At six, she took out her labeled meal, ate it while checking her e-mail. But there was nothing, nothing at all from her mother. She’d been sure there would be—some lecture, something.
But Susan’s patience was endless, and her use of silence masterful.
It wouldn’t work this time, Elizabeth determined. This time Susan was in for a shock. She’d walked out on Elizabeth, but she’d come home to Liz. And Liz wouldn’t be taking that summer program at the university. Liz would be amending her schedule and classes for the coming term.
Liz wasn’t going to be a surgeon. Liz was going to work with the FBI, in cyber crimes.
She gave herself thirty minutes to research universities with the highest-rated programs in her new field of study. She may have to transfer, and that might pose a problem. Though her college fund was tied to her trust—and came through her grandparents—they might cut her off. They’d listen to their daughter, follow her lead.
If so, she’d apply for scholarships. Her academic record would hold her there. She’d lose a semester, but she’d get a job. She’d go to work. She’d earn her way to her own destination.
She shut everything down, reminding herself tonight was for fun, for discovery. Not for worries or plans.
She went upstairs to dress for her first night out. Her first night of real freedom.

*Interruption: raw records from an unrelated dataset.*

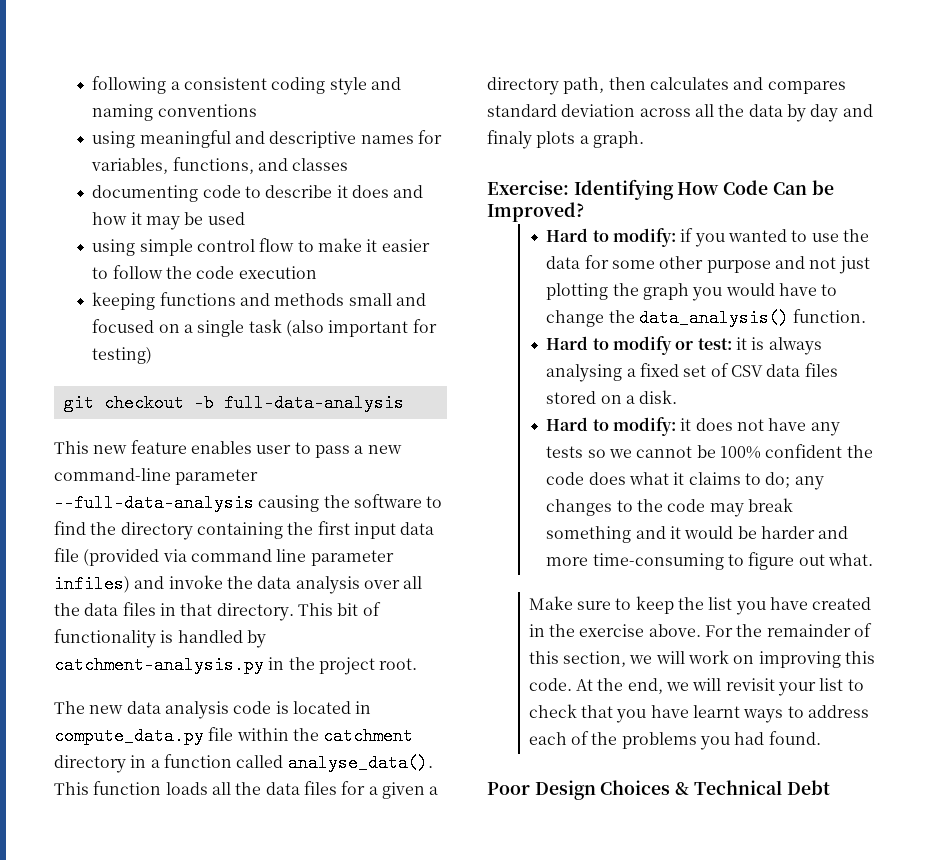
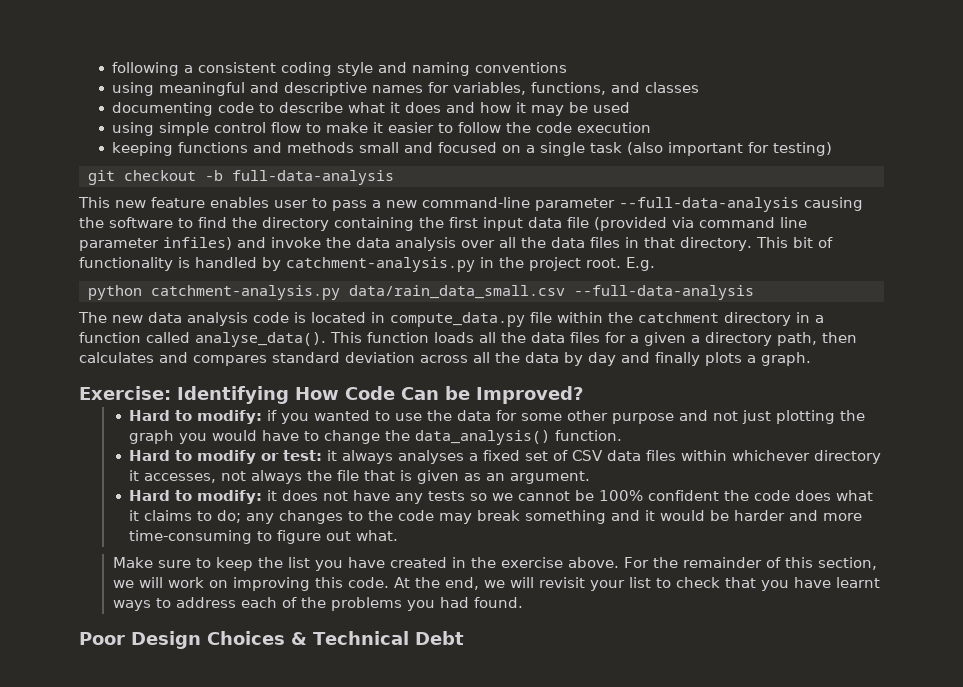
- documenting code to describe it does and how it may be used
+ documenting code to describe what it does and how it may be used
+ E.g.
+ python catchment-analysis.py data/rain_data_small.csv --full-data-analysis
- This function loads all the data files for a given a directory path, then calculates and compares standard deviation across all the data by day and finaly plots a graph.
+ This function loads all the data files for a given a directory path, then calculates and compares standard deviation across all the data by day and finally plots a graph.
- Hard to modify or test: it is always analysing a fixed set of CSV data files stored on a disk.
+ Hard to modify or test: it always analyses a fixed set of CSV data files within whichever directory it accesses, not always the file that is given as an argument.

Because she’d dressed so early, Elizabeth had too much time to think, to question, to doubt. She was overdressed, under-made-up and her hair was wrong. No one would ask her to dance, because no one ever did.
Julie was eighteen, older and experienced, and knew how to dress, how to behave in social situations, how to talk to boys. She herself was bound to do or say something inappropriate. She’d embarrass Julie, then Julie would never speak to her again. That tenuous bond of friendship would be broken forever.